# [TASK OBJECTIVE]
Leave out the pictures and give back all the entries exactly as written.

═════ TASK INPUT ═════

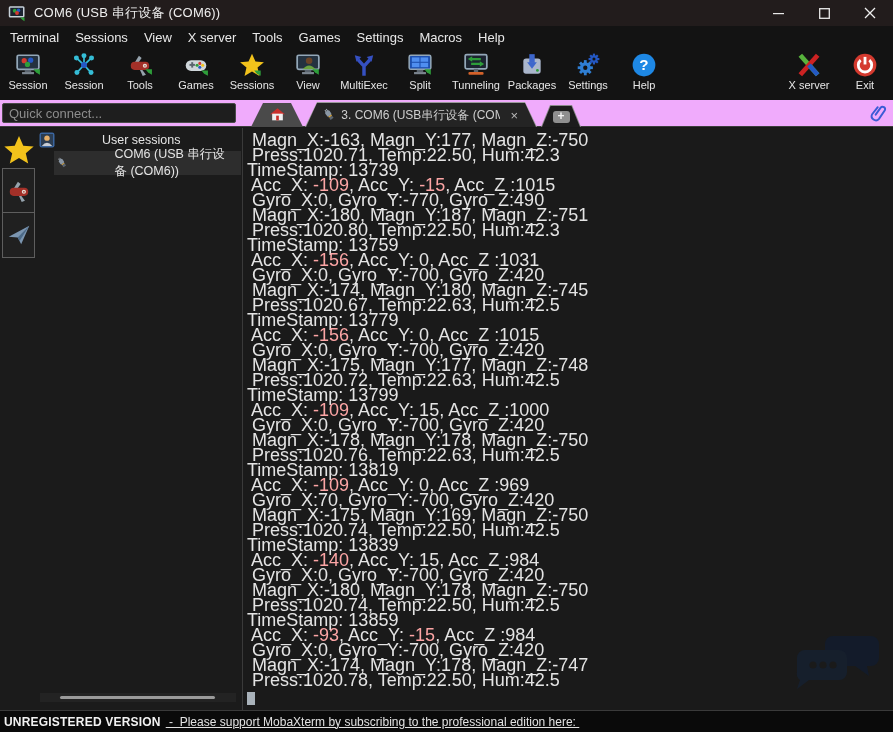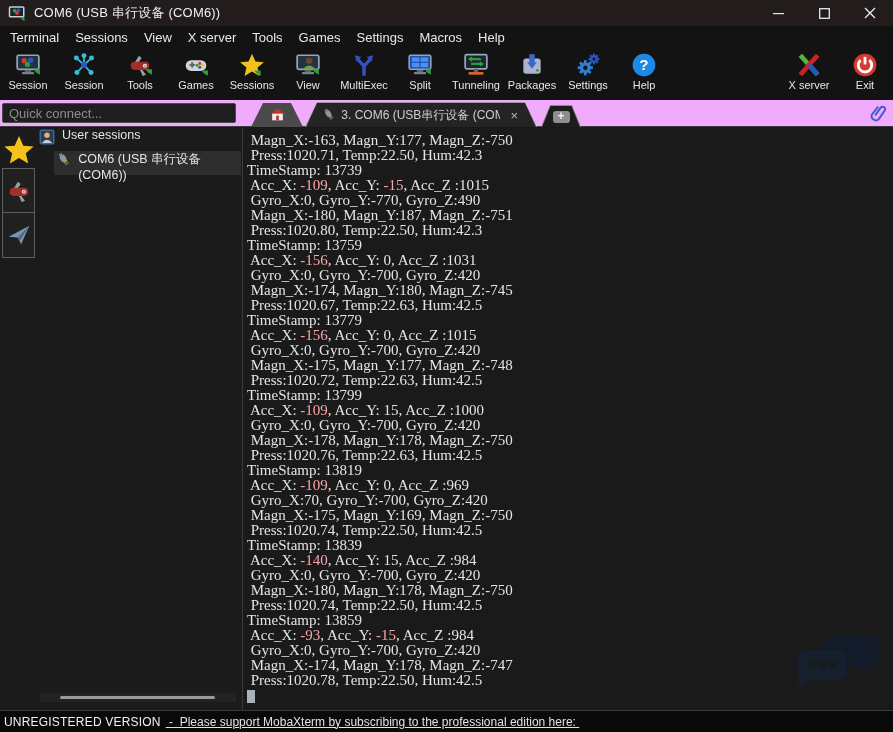"User sessions" .tree-row { align-items: flex-start -> center; gap: none -> 40px }
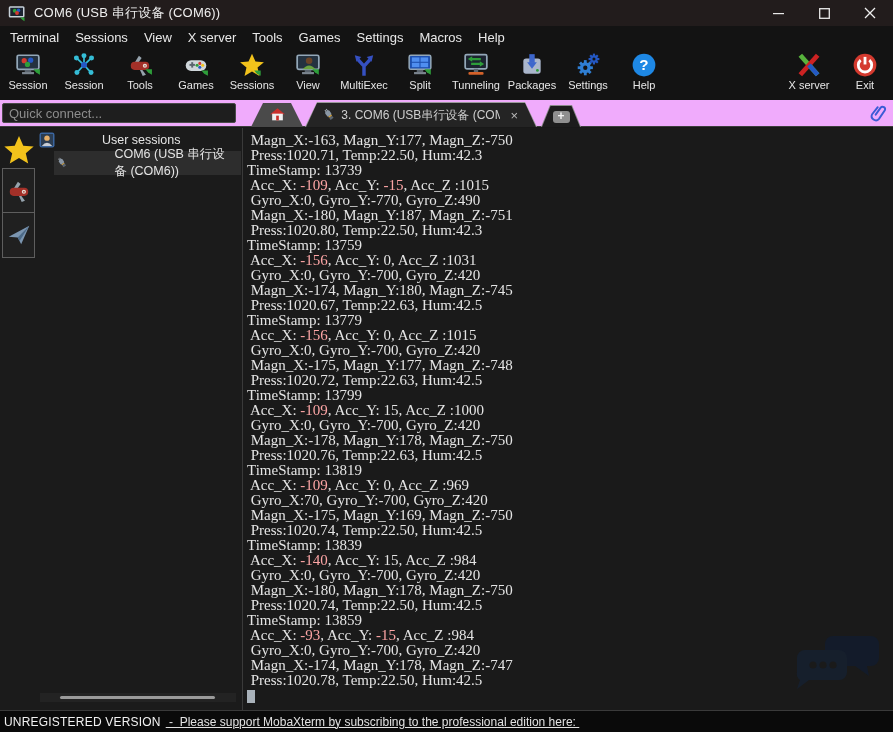"Magn_X:-163, Magn_Y:177, Magn_Z:-750" .term-text { font-family: Liberation Serif, serif -> Liberation Sans, sans-serif; font-size: 15px -> 18px }
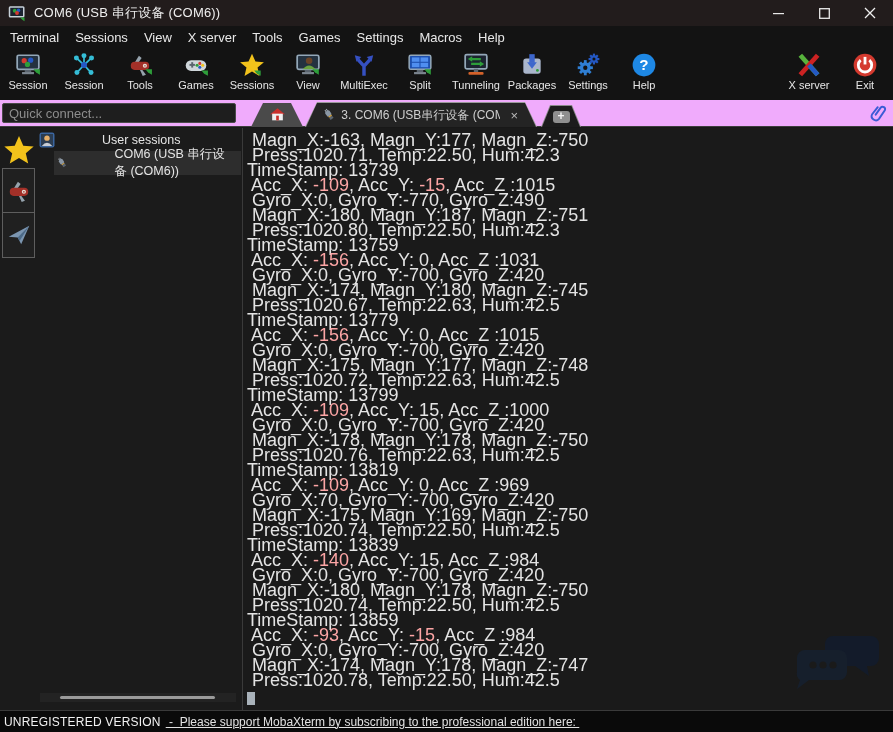"UNREGISTERED VERSION" .status-bold { font-weight: normal -> bold }
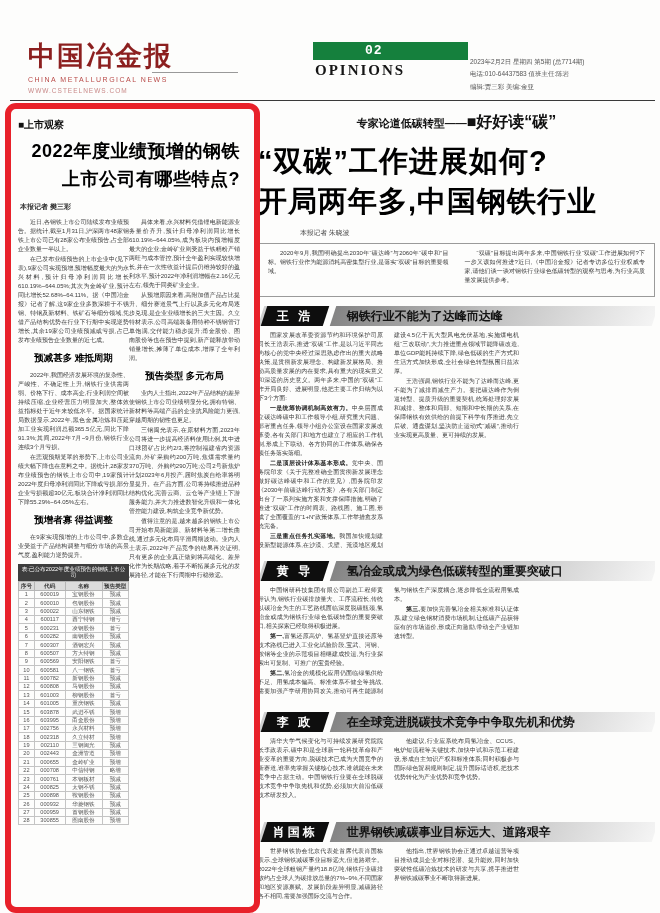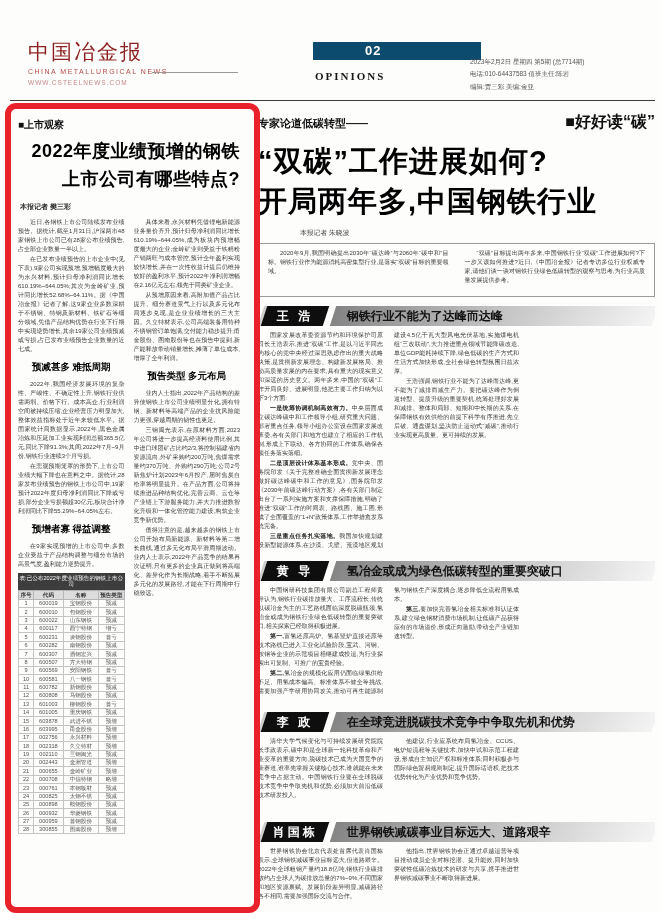"中国冶金报" .logo-cn { font-size: 21px -> 27px; font-weight: normal -> bold }
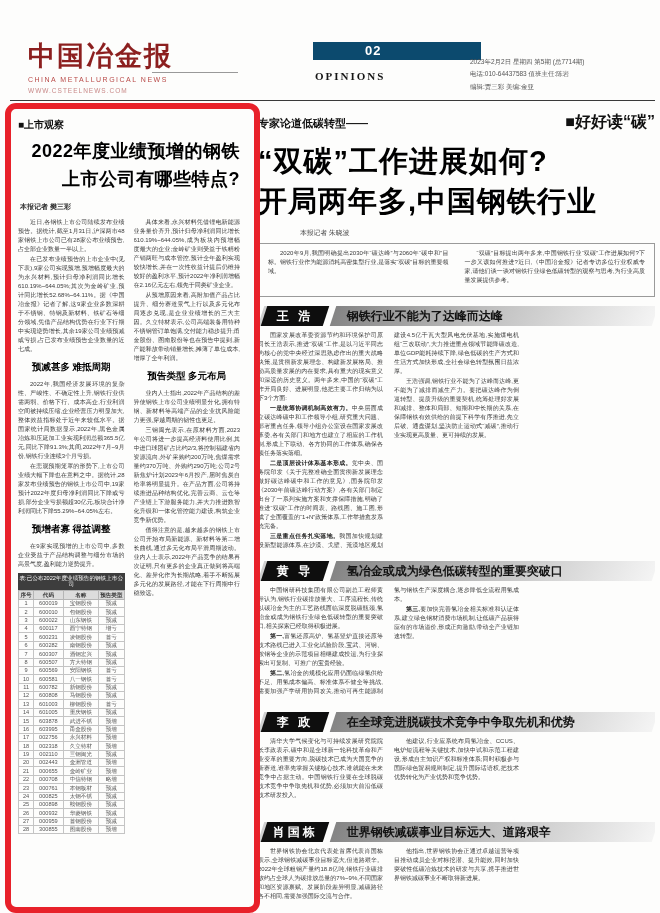"02" .pageno-bar { background: #0c4a6e -> #15803d; font-family: none -> Liberation Mono, monospace; width: 168px -> 155px }
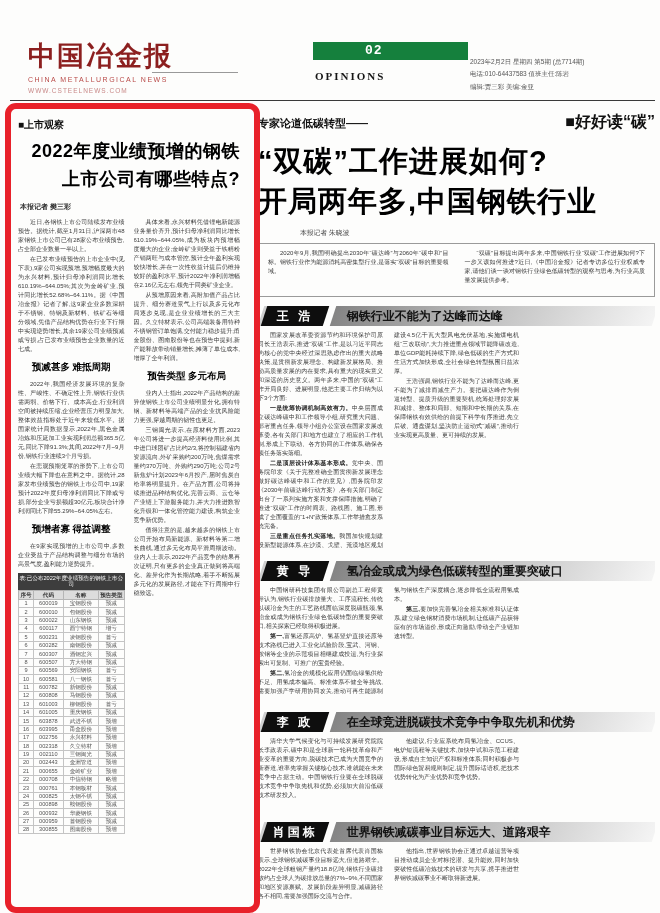"OPINIONS" .section-en { font-size: 11px -> 15px; top: 70px -> 62px }
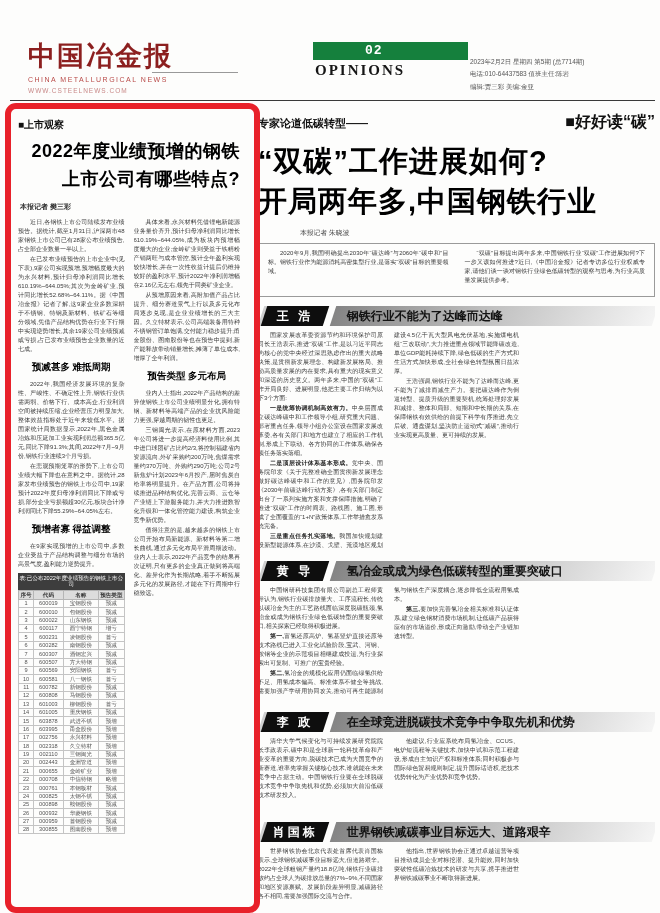"专家论道低碳转型——" .ma-kicker-row { justify-content: space-between -> center }
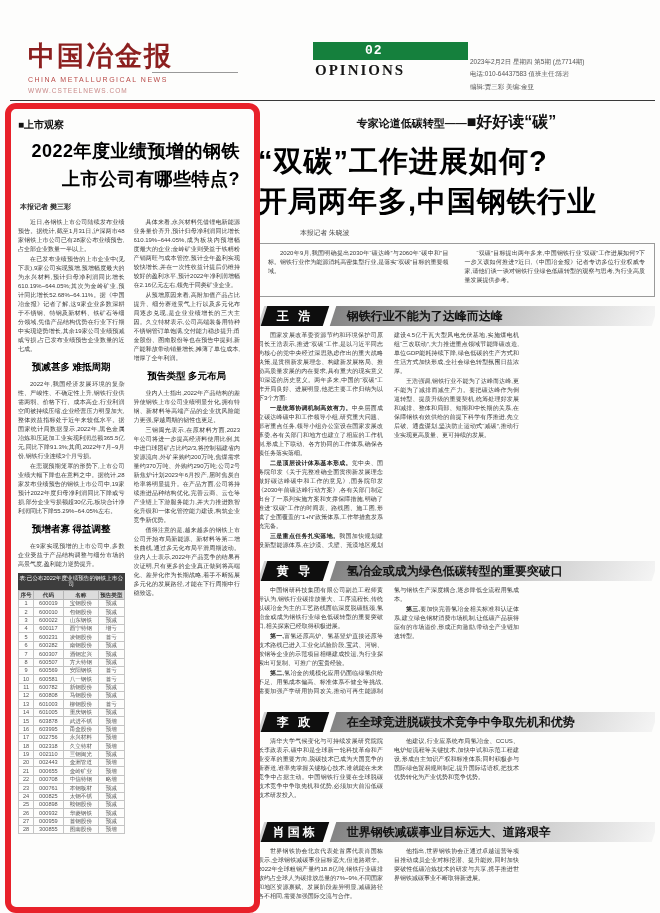"预减甚多 难抵周期" .la-cols { gap: 9px -> none }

═════

# [WRITTEN RESPONSE]
"User sessions" .tree-row { align-items: flex-start -> center; gap: none -> 40px }
"Magn_X:-163, Magn_Y:177, Magn_Z:-750" .term-text { font-family: Liberation Serif, serif -> Liberation Sans, sans-serif; font-size: 15px -> 18px }
"UNREGISTERED VERSION" .status-bold { font-weight: normal -> bold }
"中国冶金报" .logo-cn { font-size: 21px -> 27px; font-weight: normal -> bold }
"02" .pageno-bar { background: #0c4a6e -> #15803d; font-family: none -> Liberation Mono, monospace; width: 168px -> 155px }
"OPINIONS" .section-en { font-size: 11px -> 15px; top: 70px -> 62px }
"专家论道低碳转型——" .ma-kicker-row { justify-content: space-between -> center }
"预减甚多 难抵周期" .la-cols { gap: 9px -> none }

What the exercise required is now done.